Project-tv-script-generation-RNN

This project implemented RNN and embedding to generates tv scripts based on the famous "Seinfeld" script from 9 seasons

Introduction

In this project, you'll generate your own Seinfeld TV scripts using RNNs. You'll be using a Seinfeld dataset of scripts from 9 seasons. The Neural Network you'll build will generate a new, "fake" TV script.

Topics:

In this project, we cover several areas:

Machine learning
Natural language processing
RNN (LSTM, GRU)
Word embedding
Pytorch

The project can be extended to include the word2vec embedding (Skip Grams model, negative sampling):

Use validation data to choose the best model
Initialize your model weights, especially the weights of the embedded layer to encourage model convergence
Use topk sampling to generate new words
Generate your own Bach music using like DeepBach here.
Predict seizures in intracranial EEG recordings on Kaggle here.

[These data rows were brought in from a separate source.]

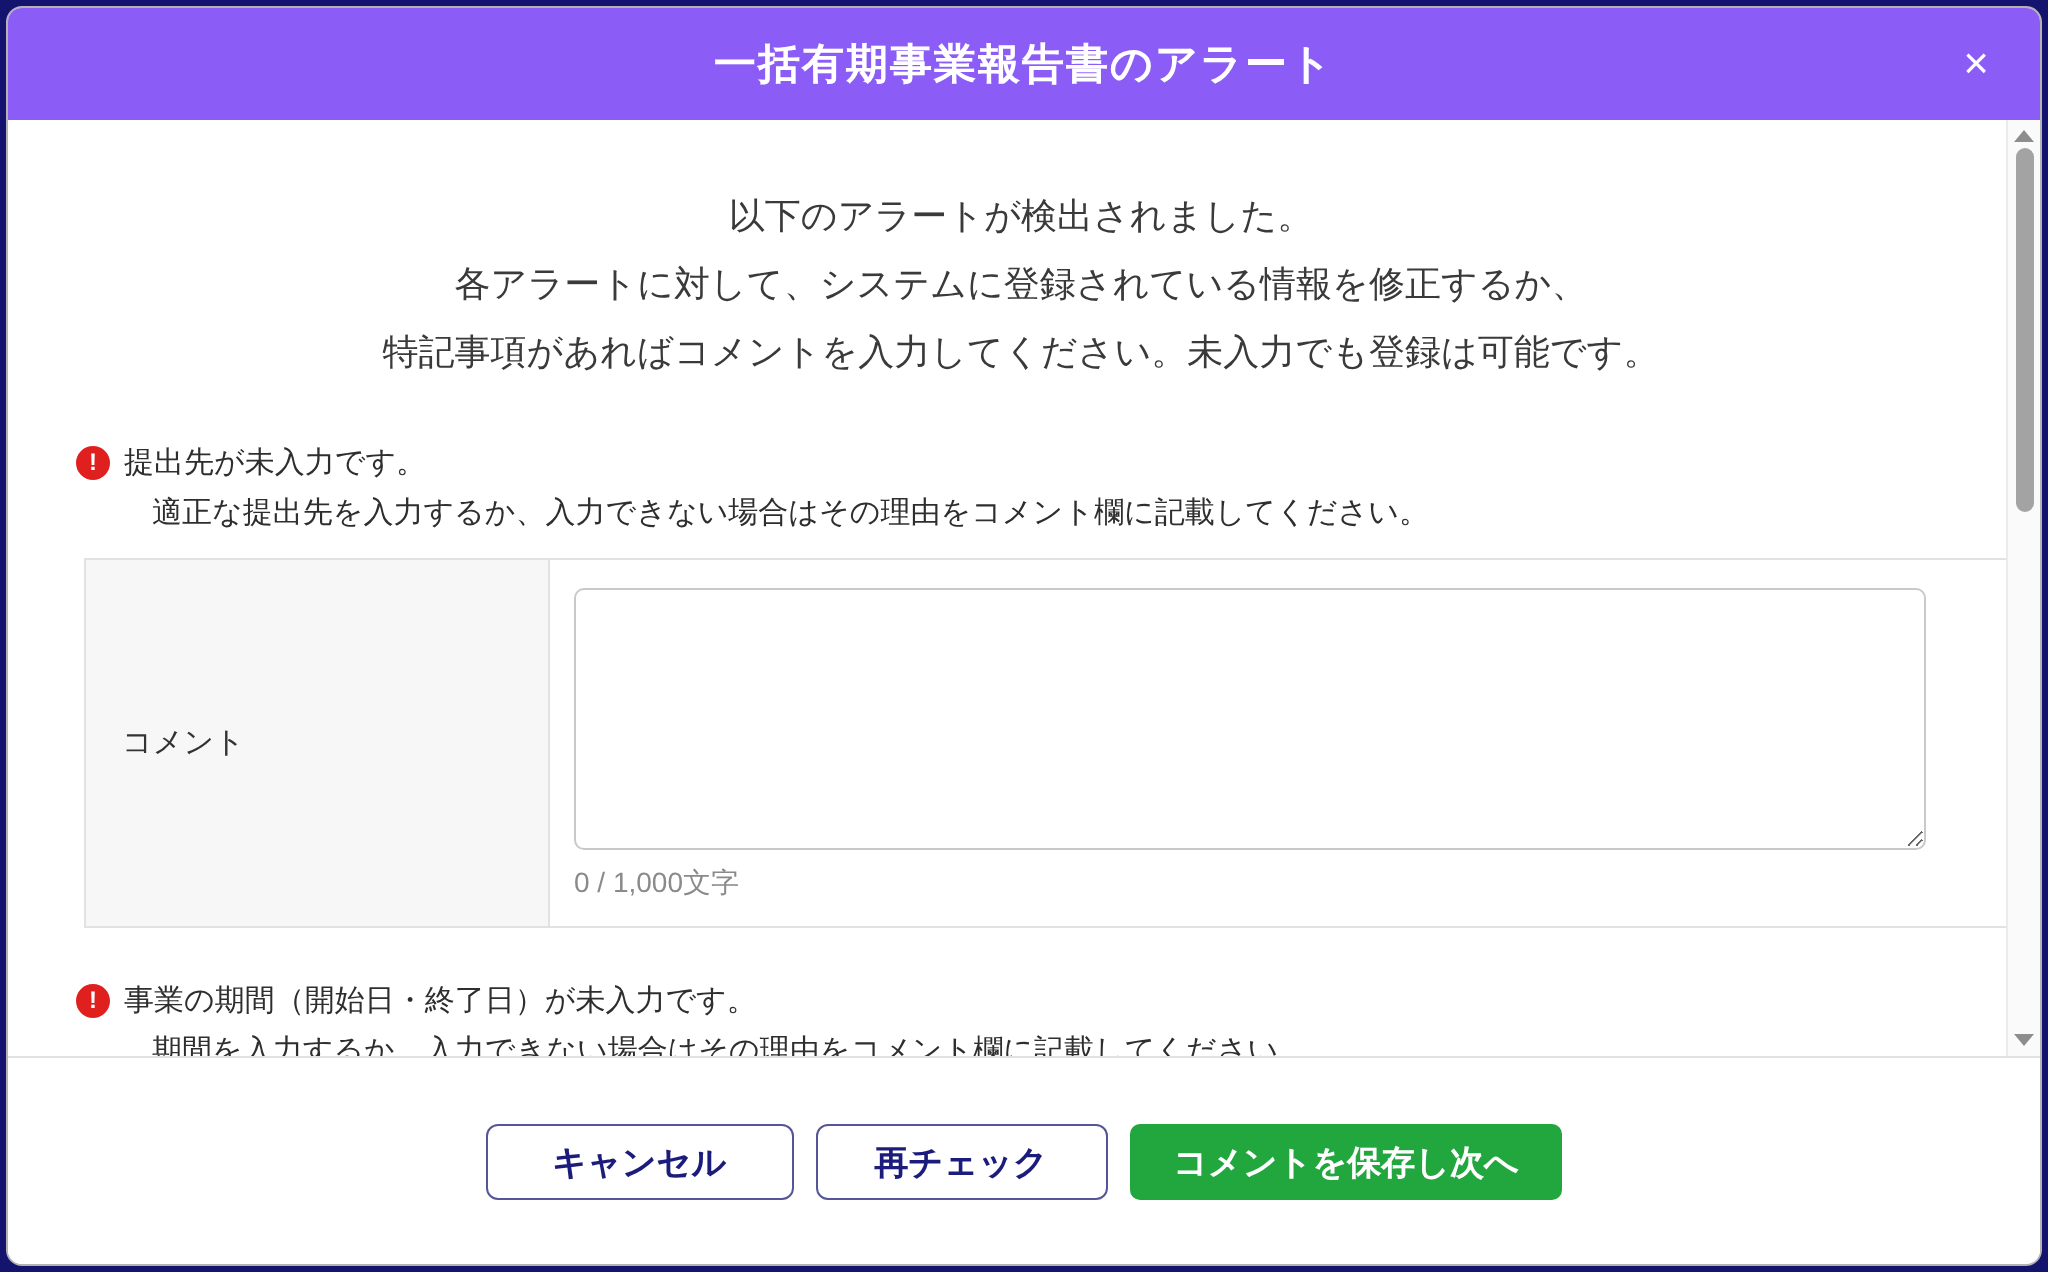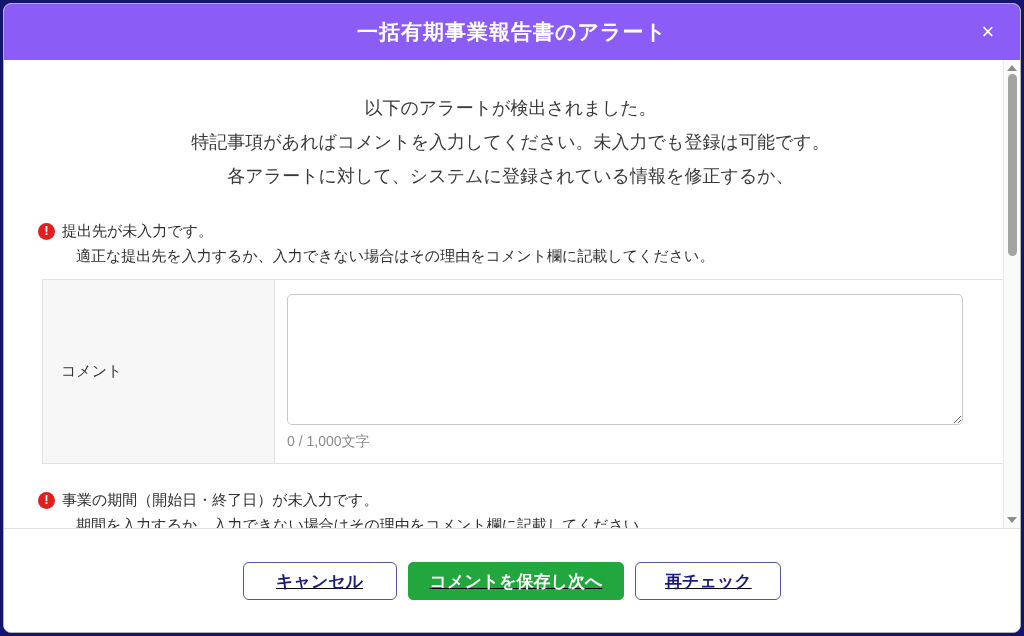"特記事項があればコメントを入力してください。未入力でも登録は可能です。" div { order: before "各アラートに対して、システムに登録されている情報を修正するか、" -> after "各アラートに対して、システムに登録されている情報を修正するか、" }
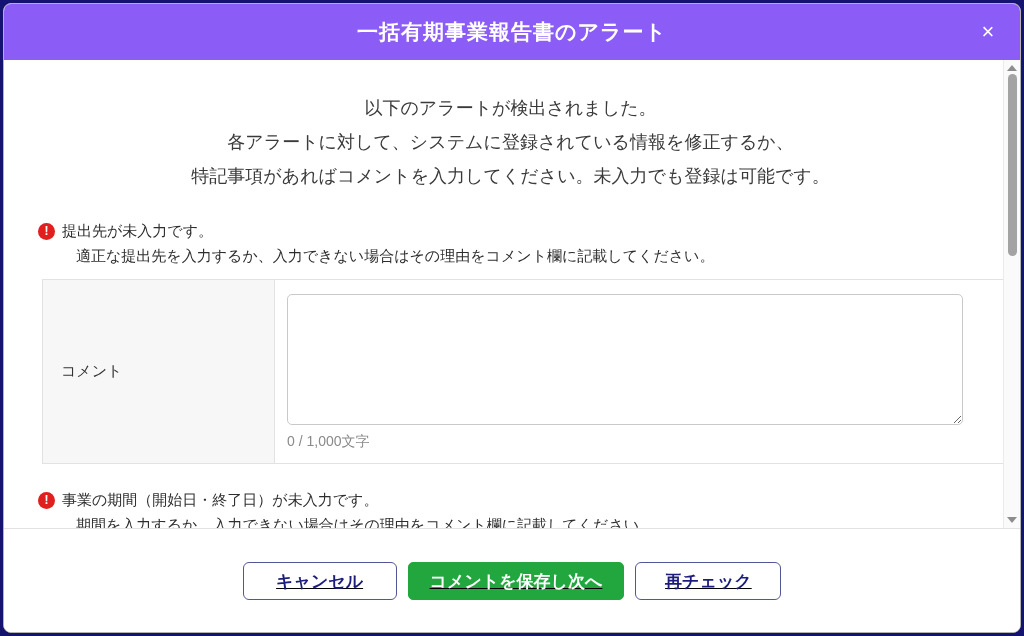"キャンセル" .dialog-footer { text-decoration: underline -> none }
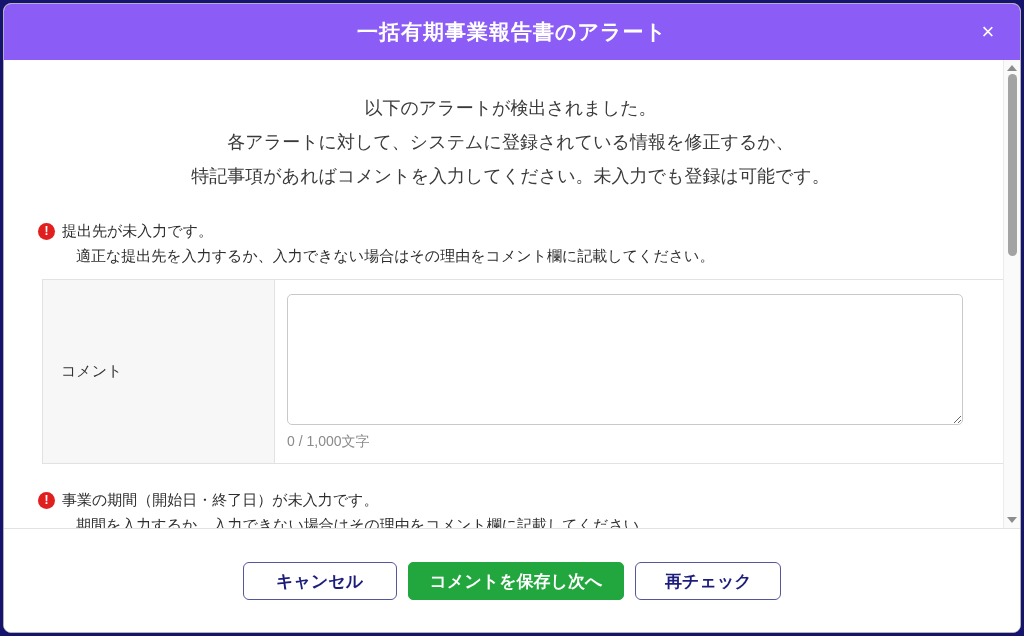"コメントを保存し次へ" button.btn { order: before "再チェック" -> after "再チェック" }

Configure and Manage Your Environment with Anaconda

Per the Anaconda docs:

Conda is an open source package management system and environment management system for installing multiple versions of software packages and their dependencies and switching easily between them. It works on Linux, OS X and Windows, and was created for Python programs but can package and distribute any software.

Overview

Using Anaconda consists of the following:

Install miniconda on your computer, by selecting the latest Python version for your operating system. If you already have conda or miniconda installed, you should be able to skip this step and move on to step 2.
Create and activate * a new conda environment.

* Each time you wish to work on any exercises, activate your conda environment!

1. Installation

Download the latest version of miniconda that matches your system.

	Linux	Mac	Windows
64-bit	64-bit (bash installer)	64-bit (bash installer)	64-bit (exe installer)
32-bit	32-bit (bash installer)		32-bit (exe installer)

Install miniconda on your machine. Detailed instructions:

2. Create and Activate the Environment

For Windows users, these following commands need to be executed from the Anaconda prompt as opposed to a Windows terminal window. For Mac, a normal terminal window will work.

Git and version control

These instructions also assume you have git installed for working with Github from a terminal window, but if you do not, you can download that first with the command:

conda install git

If you'd like to learn more about version control and using git from the command line, take a look at our free course: Version Control with Git.

Now, we're ready to create our local environment!

Clone the repository, and navigate to the downloaded folder. This may take a minute or two to clone due to the included image data.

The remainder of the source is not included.